The RACS New Zealand National Board represents New Zealand members, advocating on their behalf for quality surgical
standards in the delivery of health care and training.
The Board also contributes a New Zealand perspective to College matters.
Philippa is looking forward to working with her National Board colleagues, RACS staff and a range of health agencies and
organisations to meet some significant challenges facing surgery in Aotearoa New Zealand.
“The inequitable health outcomes for Māori are totally unacceptable. RACS is committed to health equity and I will fully
support the mahi that’s under way to make our surgical profession in Aotearoa / New Zealand
more culturally competent and safe. Through Te Rautaki Māori, our recently adopted Māori health strategy, I’m confident
that we can make real progress in terms of attracting more Māori into surgical careers
and, equally importantly, building a culturally safe surgical workforce so all patients receive the care they deserve.”
Philippa is particularly interested in promoting more mentoring among the surgical profession. ”Surgical Trainees and
newly qualified surgeons can gain so much from their experienced colleagues
and it’s very satisfying for those who are mentoring to be able to give back some of the skills and knowledge they have
acquired during their career.”
Philippa says one of the greatest pieces of advice she could give a newly qualified surgeon would be to continue on the
acute (operating) roster where possible.
“I have been involved in acute surgery all my career, up until the last two years. For medical students, working with
the acute surgical team is a great introduction to the life of general surgery.

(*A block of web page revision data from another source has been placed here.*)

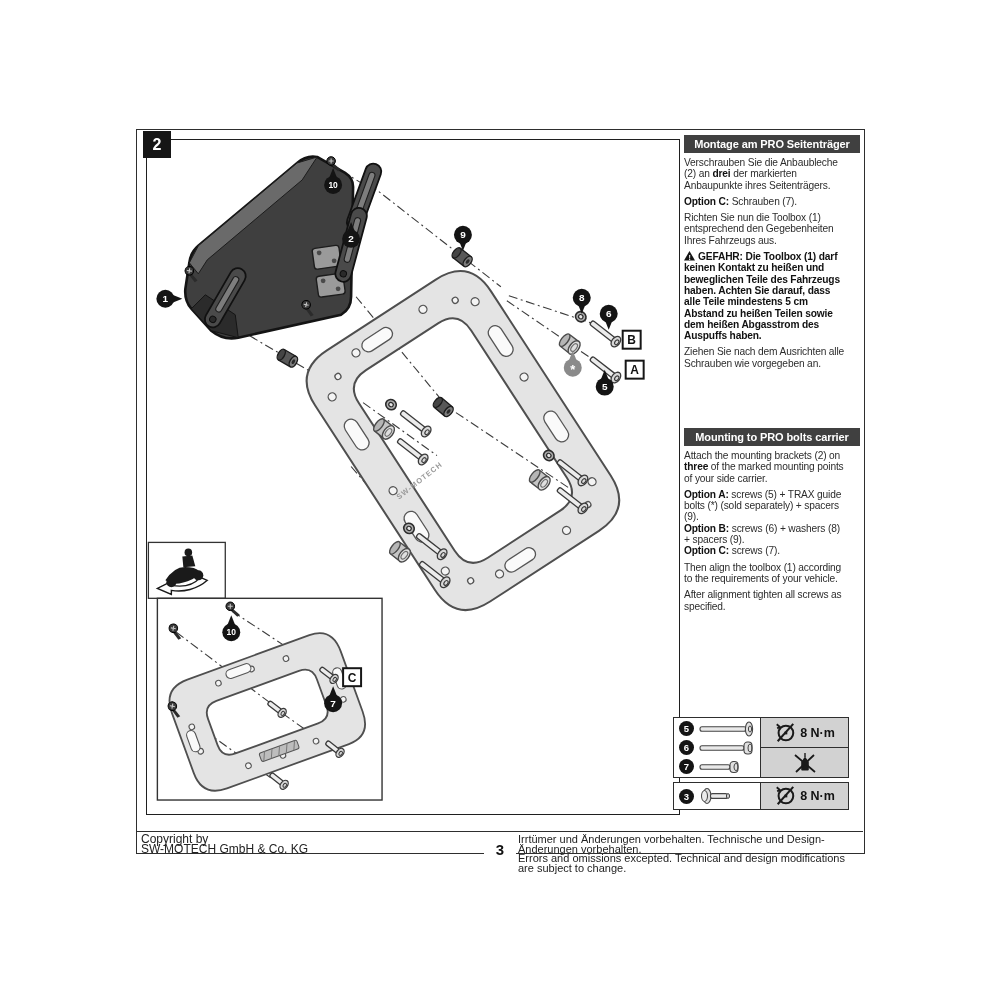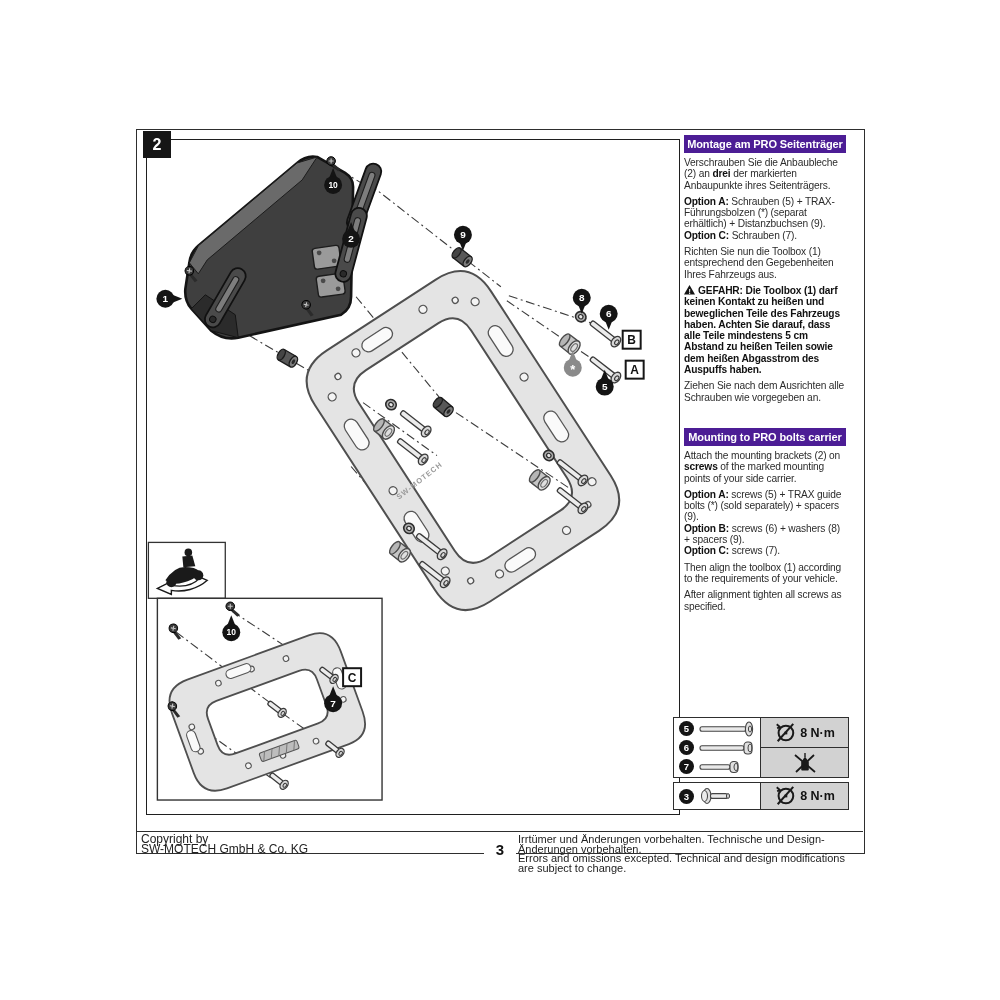"Montage am PRO Seitenträger" .side-header { background: #4c1d95 -> #404040; width: 162px -> 176px }
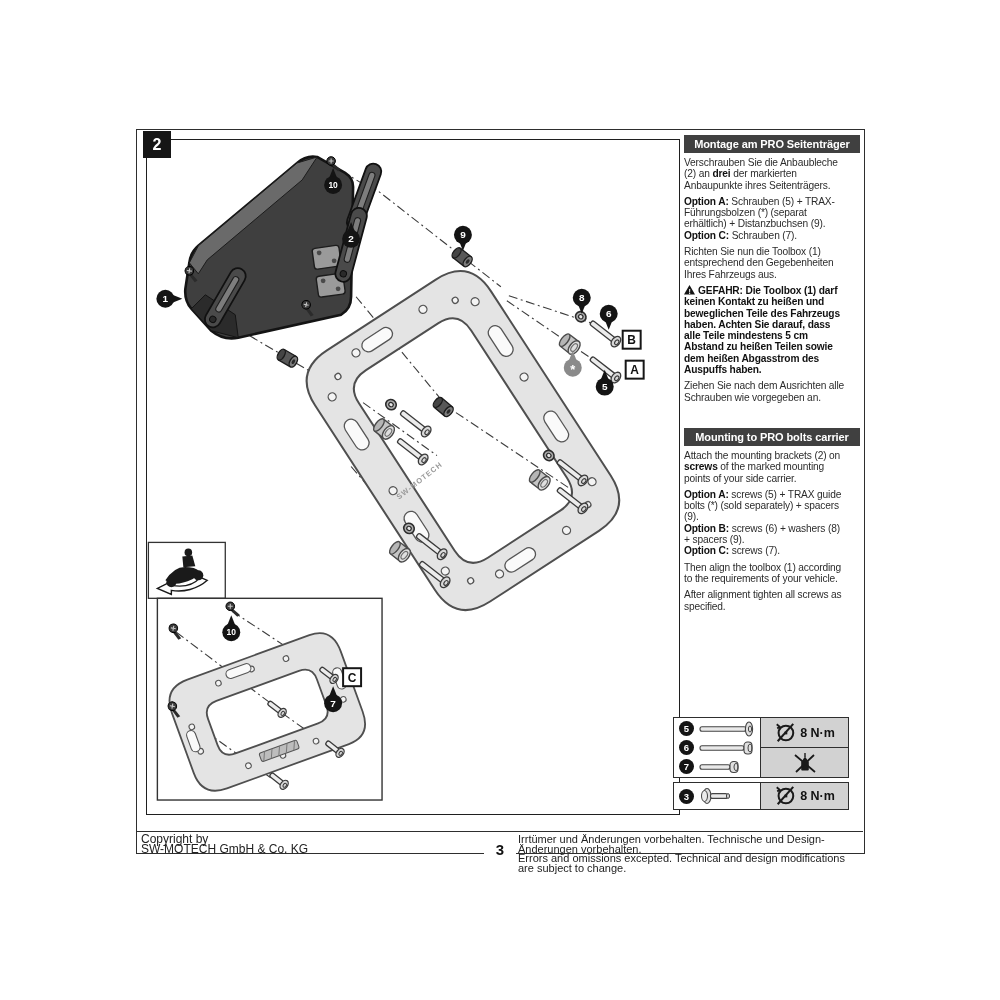"Option A: Schrauben (5) +" div { html: <div><strong>Option A:</strong><span> Schrauben (5) + TRAX-Führungsbolzen (*) (separat erhältlich) + Distanzbuchsen (9).</span></div> -> none }
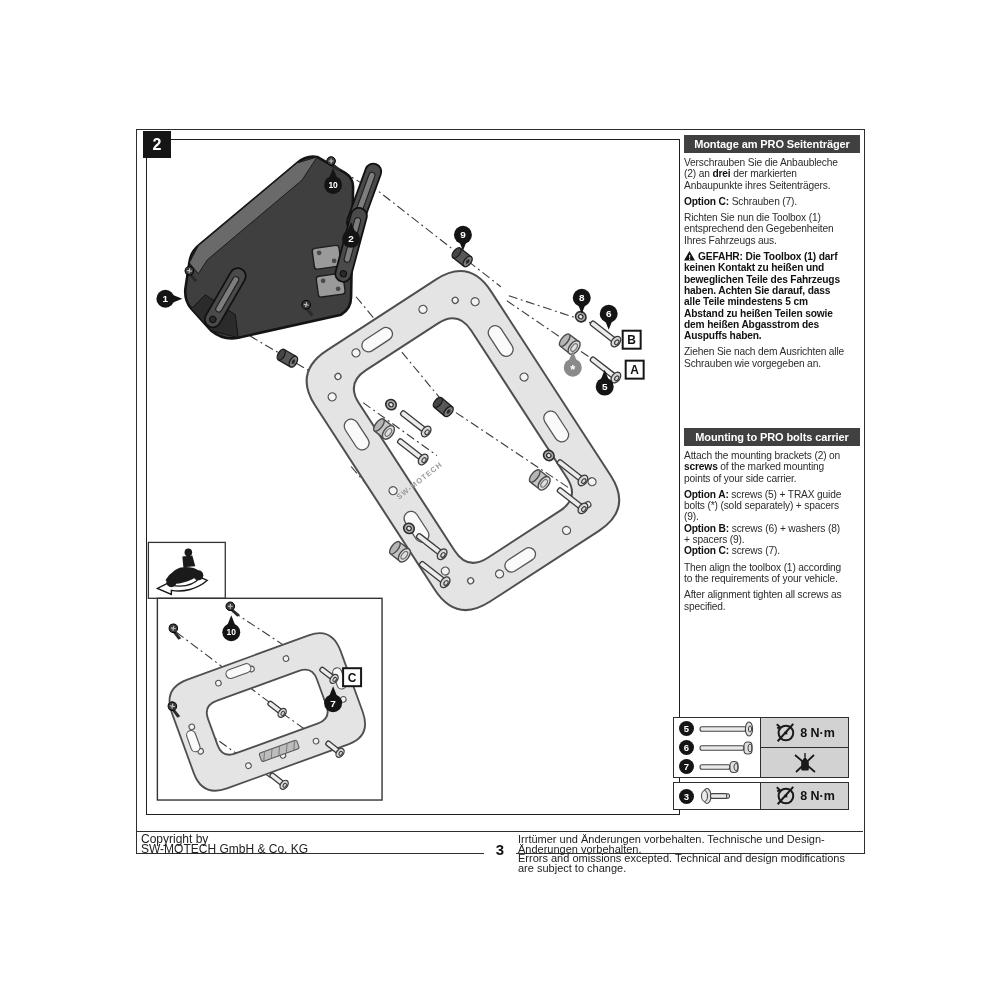"screws" strong { text: screws -> three }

“You literally never know what will come thorugh the door. You could be caring for patients with abscesses, abdominal
pain, those in need of trauma laparatomies or suffering from complex bowel obstructions.
“Every hospital needs general surgeons; I wouldn’t have changed my surgical specialty for anything.”
Philippa is a surgeon at Christchurch Public Hospital and has two private practices in the city - a breast surgery
practice and a general surgery and endocrine practice.
Her term as Chair of RACS New Zealand National Board is for one year, with the ability to be re-elected for another
The Royal Australasian College of Surgeons (RACS) is the leading advocate for surgical standards, professionalism and
surgical education in New Zealand and Australia.
RACS is a not-for-profit organisation that represents more than 7000 surgeons and 1300 surgical trainees and
International Medical Graduates across New Zealand and Australia.
It also supports healthcare and surgical education and the Asia-Pacific region and is a substantial funder of surgical
research. RACS trains in nine surgical specialties, being cardiothoracic
surgery, general surgery, neurosurgery, orthopaedic surgery, otolaryngology head and neck surgery, paediatric surgery,
plastic and reconstructive surgery, urology and vascular surgery.